━━━ Data for this task

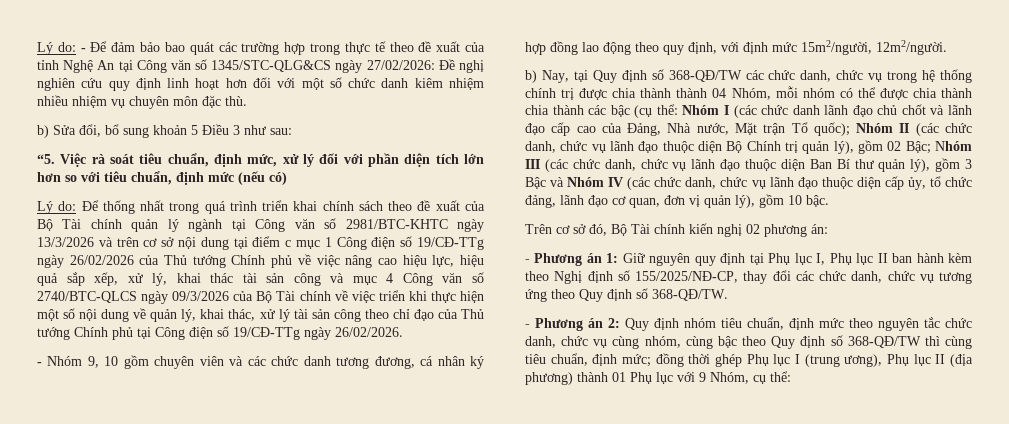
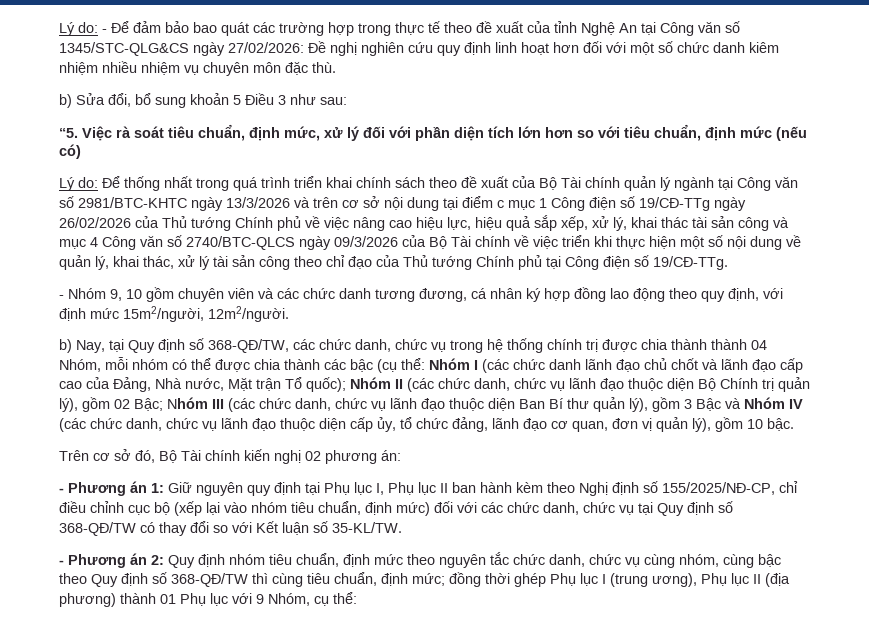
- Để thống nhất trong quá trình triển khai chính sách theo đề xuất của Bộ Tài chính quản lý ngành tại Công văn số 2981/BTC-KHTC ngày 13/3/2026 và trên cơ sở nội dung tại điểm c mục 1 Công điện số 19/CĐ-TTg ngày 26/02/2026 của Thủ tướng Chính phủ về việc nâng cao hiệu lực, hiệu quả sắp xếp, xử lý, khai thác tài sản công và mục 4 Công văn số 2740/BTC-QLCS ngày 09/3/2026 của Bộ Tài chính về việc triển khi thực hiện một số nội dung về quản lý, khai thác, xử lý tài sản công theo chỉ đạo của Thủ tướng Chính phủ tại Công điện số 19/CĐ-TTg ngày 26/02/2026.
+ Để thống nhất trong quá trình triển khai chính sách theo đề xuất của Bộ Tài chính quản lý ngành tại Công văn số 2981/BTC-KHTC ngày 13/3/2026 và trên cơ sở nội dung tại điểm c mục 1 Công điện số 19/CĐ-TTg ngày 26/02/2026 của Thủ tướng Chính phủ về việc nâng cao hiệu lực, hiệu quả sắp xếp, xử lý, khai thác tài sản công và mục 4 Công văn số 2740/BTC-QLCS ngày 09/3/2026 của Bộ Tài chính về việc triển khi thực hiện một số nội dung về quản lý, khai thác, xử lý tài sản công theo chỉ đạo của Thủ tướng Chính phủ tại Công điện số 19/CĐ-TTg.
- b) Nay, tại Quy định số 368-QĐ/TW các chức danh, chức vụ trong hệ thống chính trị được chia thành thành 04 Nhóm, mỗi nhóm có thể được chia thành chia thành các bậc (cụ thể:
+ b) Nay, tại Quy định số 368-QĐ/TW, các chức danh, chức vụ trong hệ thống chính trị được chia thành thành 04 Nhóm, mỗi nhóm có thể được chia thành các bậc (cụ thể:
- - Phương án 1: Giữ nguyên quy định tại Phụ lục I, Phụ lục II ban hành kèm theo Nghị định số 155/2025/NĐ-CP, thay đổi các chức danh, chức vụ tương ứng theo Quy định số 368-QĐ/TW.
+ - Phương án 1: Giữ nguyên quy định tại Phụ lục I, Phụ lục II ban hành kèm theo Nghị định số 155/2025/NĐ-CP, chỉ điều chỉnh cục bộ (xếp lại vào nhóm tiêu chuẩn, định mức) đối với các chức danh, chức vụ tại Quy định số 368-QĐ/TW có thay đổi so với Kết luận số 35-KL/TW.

━━━━━━
━━━ Data for this task

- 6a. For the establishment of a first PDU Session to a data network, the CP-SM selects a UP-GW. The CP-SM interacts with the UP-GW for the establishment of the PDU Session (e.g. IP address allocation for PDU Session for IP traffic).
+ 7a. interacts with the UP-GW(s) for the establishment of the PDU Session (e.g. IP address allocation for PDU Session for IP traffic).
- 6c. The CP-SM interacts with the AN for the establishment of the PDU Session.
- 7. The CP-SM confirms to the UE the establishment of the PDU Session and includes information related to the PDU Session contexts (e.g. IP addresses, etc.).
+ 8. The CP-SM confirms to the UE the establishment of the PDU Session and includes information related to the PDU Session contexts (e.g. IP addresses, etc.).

━━━━━━
━━━ Data for this task

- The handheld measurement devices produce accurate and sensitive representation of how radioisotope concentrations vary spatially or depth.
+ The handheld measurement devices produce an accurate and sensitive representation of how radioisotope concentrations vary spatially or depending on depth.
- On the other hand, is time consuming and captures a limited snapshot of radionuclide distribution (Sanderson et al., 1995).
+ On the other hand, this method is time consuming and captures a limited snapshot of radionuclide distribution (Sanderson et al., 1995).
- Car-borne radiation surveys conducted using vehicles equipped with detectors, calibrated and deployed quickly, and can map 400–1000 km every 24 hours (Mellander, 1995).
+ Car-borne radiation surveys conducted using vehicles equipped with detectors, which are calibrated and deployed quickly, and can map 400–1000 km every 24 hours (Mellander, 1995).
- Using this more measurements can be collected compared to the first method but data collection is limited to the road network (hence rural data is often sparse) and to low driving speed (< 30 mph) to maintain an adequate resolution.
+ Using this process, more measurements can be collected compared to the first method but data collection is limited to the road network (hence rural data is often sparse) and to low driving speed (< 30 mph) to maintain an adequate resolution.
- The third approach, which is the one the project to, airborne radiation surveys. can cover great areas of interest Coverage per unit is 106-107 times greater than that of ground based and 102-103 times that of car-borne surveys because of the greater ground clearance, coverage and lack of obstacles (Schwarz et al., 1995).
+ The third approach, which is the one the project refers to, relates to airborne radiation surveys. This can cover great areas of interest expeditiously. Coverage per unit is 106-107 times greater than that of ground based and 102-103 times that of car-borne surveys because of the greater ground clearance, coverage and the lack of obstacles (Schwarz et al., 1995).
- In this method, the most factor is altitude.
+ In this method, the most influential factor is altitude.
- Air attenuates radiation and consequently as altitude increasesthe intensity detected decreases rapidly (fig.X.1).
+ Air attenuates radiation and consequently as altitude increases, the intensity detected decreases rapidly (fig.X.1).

━━━━━━

**Problem to solve:** Above this task is a listing. Restate, word for word and with nothing added, the lines from the one with "influential factor is altitude." through the one with "increases, the intensity detected decreases rapidly (fig.X.1).".

**Result of the exercise:**
+ In this method, the most influential factor is altitude.
- Air attenuates radiation and consequently as altitude increasesthe intensity detected decreases rapidly (fig.X.1).
+ Air attenuates radiation and consequently as altitude increases, the intensity detected decreases rapidly (fig.X.1).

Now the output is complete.